John misses his orthodontist appointment because he was playing solitaire on his phone.
He is unsafe at any speed.
Even stacking rocks is better than playing solitaire on your phone.
5:30- the principal was not John's friend. He beat him with a cricket bat. It had holes drilled in it.
John's dad: "Go ahead, beat the shit out of him."
He would walk around the lunchroom swinging a tennis racquet with weights attached.
If he could've taken his shirt off he would've done.
13:40- the origin of ping pong. Merlin had a 400 pound teacher who had a big ping pong paddle.
19:05: Mr. Fennell would paddle you, and everyone knew what Mr. Fennell did when he hit you with the paddle.
(John: What did he do? Did he groan? Merlin: He came prodigiously in his dolphin shorts.)
How many times can you cum while hitting someone before the school district steps in? There’s got to be some sort of form for that.
20:25- In second grade, to distinguish himself from other kids who were just in the way of his path to greatness, John began publishing his own newspaper.
He was the only reporter, and the artist. Editor. They didn’t have an ombudsman.

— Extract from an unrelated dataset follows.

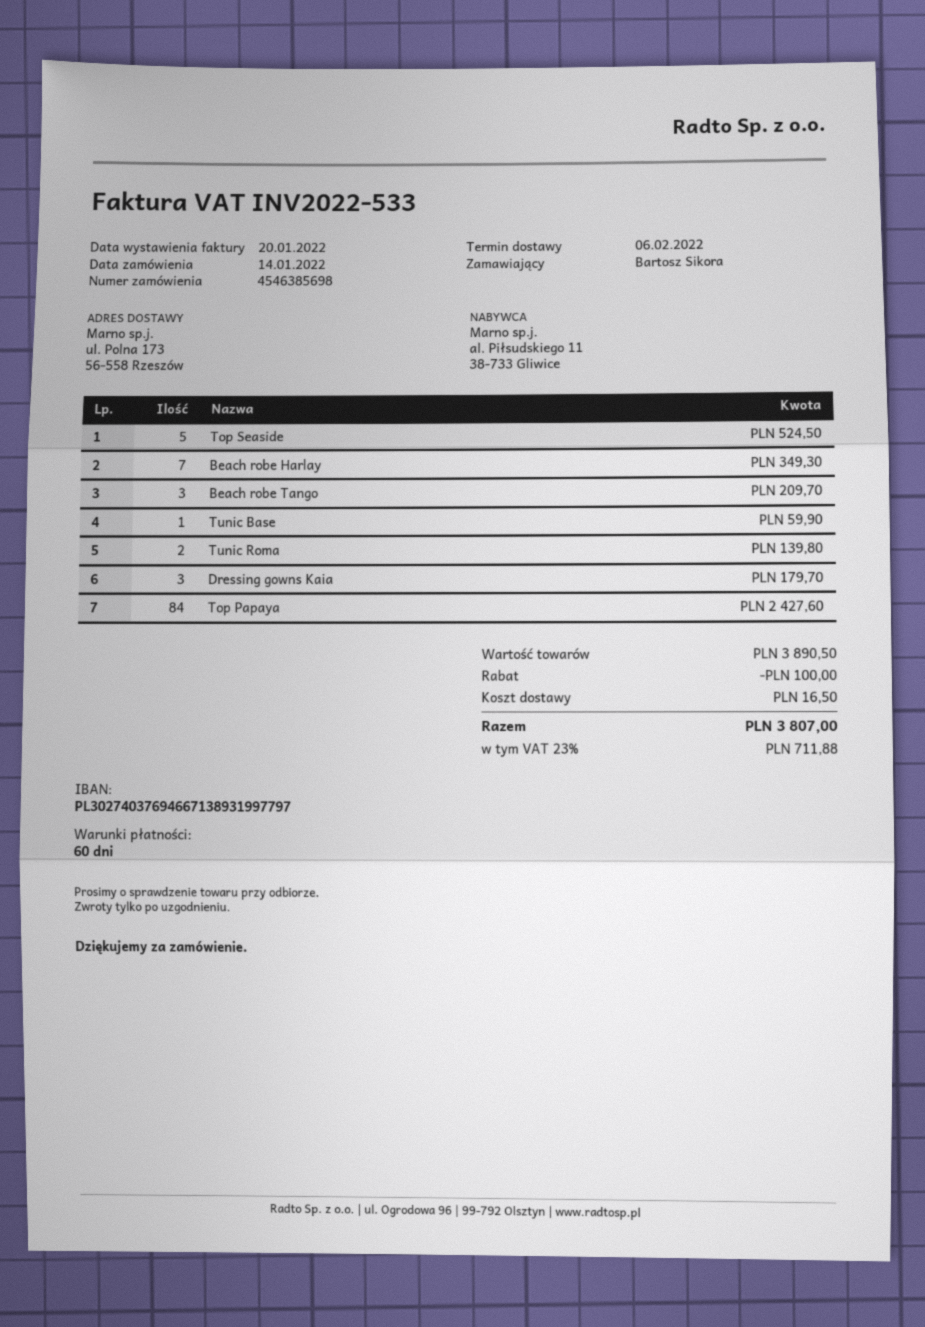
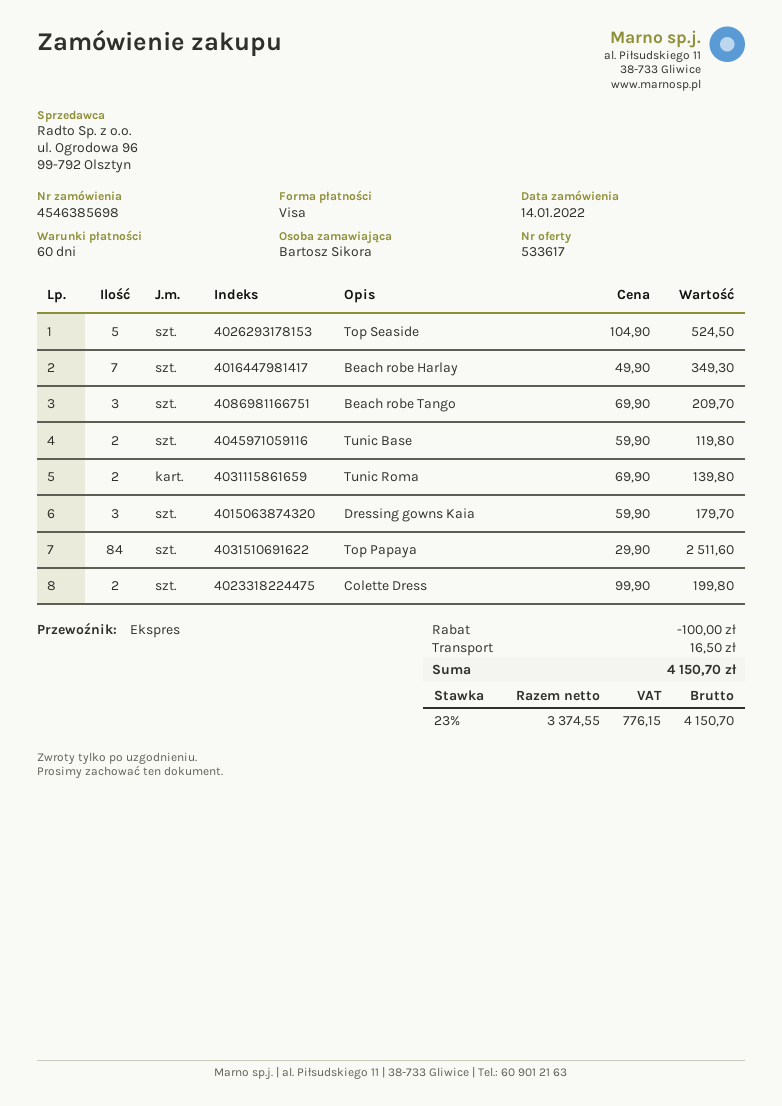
Tunic Base: 1 for 59.90 -> 2 for 119.80
Top Papaya: 84 for 2427.60 -> 84 for 2511.60
Colette Dress: none -> 2 for 199.80
tax: 23% = 711.88 -> 23% = 776.15
total: 3807.00 -> 4150.70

When the teacher got tired of mimeographing the newspaper for him, they gave him special access to the teacher’s broom closet.
Death by a thousand cuts. It’s not an object lesson.
Also is "what happens when you subcontract sadism to non-sadists.” -JR (re: the morphine that was sometimes given to the punished).
Mr. Fennel would tape a star to the paddle and hit you until the star broke. And then he would stand by the door holding the paddle as class was let out.
John thinks that’s fine because to do any of that today you’d have to drive around in a van, kidnap the kids and then kill them and stuff the bodies in a culvert. “Even if you went to Thailand they’d find you.” -JR
Merlin: “What about the dolphin shorts. I bet he got rid of them. Those guys know what to keep and what to get rid of."
Elizabeth Taylor’s old pantaloons for auction. John is not a 50 year old gay male.
Merlin has had his mugshot taken in the same room as Peewee Herman.
Merlin lives near the police.
Zooey Deschanel would at least know whose call she was refusing.
John on the Hold Steady: "They sound like a bunch of guys on coffee break at a software company fake-singing the employee manual in the style of Bruce Springsteen."
"People like Phish! People will listen to anything!"
47:55- Merlin doesn't have a lot of money but he'd take whatever money he has and pay someone to never stop kicking Mike Love in the balls for eternity.
The Decemberists are the Dylan to John's Donovan.
Mumford and Sons sounds like the Decemberists if you took most of the character of the Decemberists away. -JR, 52:40
The benchmark for being a Dylan fan has been set too high. -JR
~58m, John is a fan of:
Talking about the potential causes of WWI.
Yelling about semantics, per Merlin.
Formerly, sitting in a room talking about guitars and amplifiers.
1:00:30- The taxi driver problem: you don't want to talk about yourself anymore.You've told every story too many times.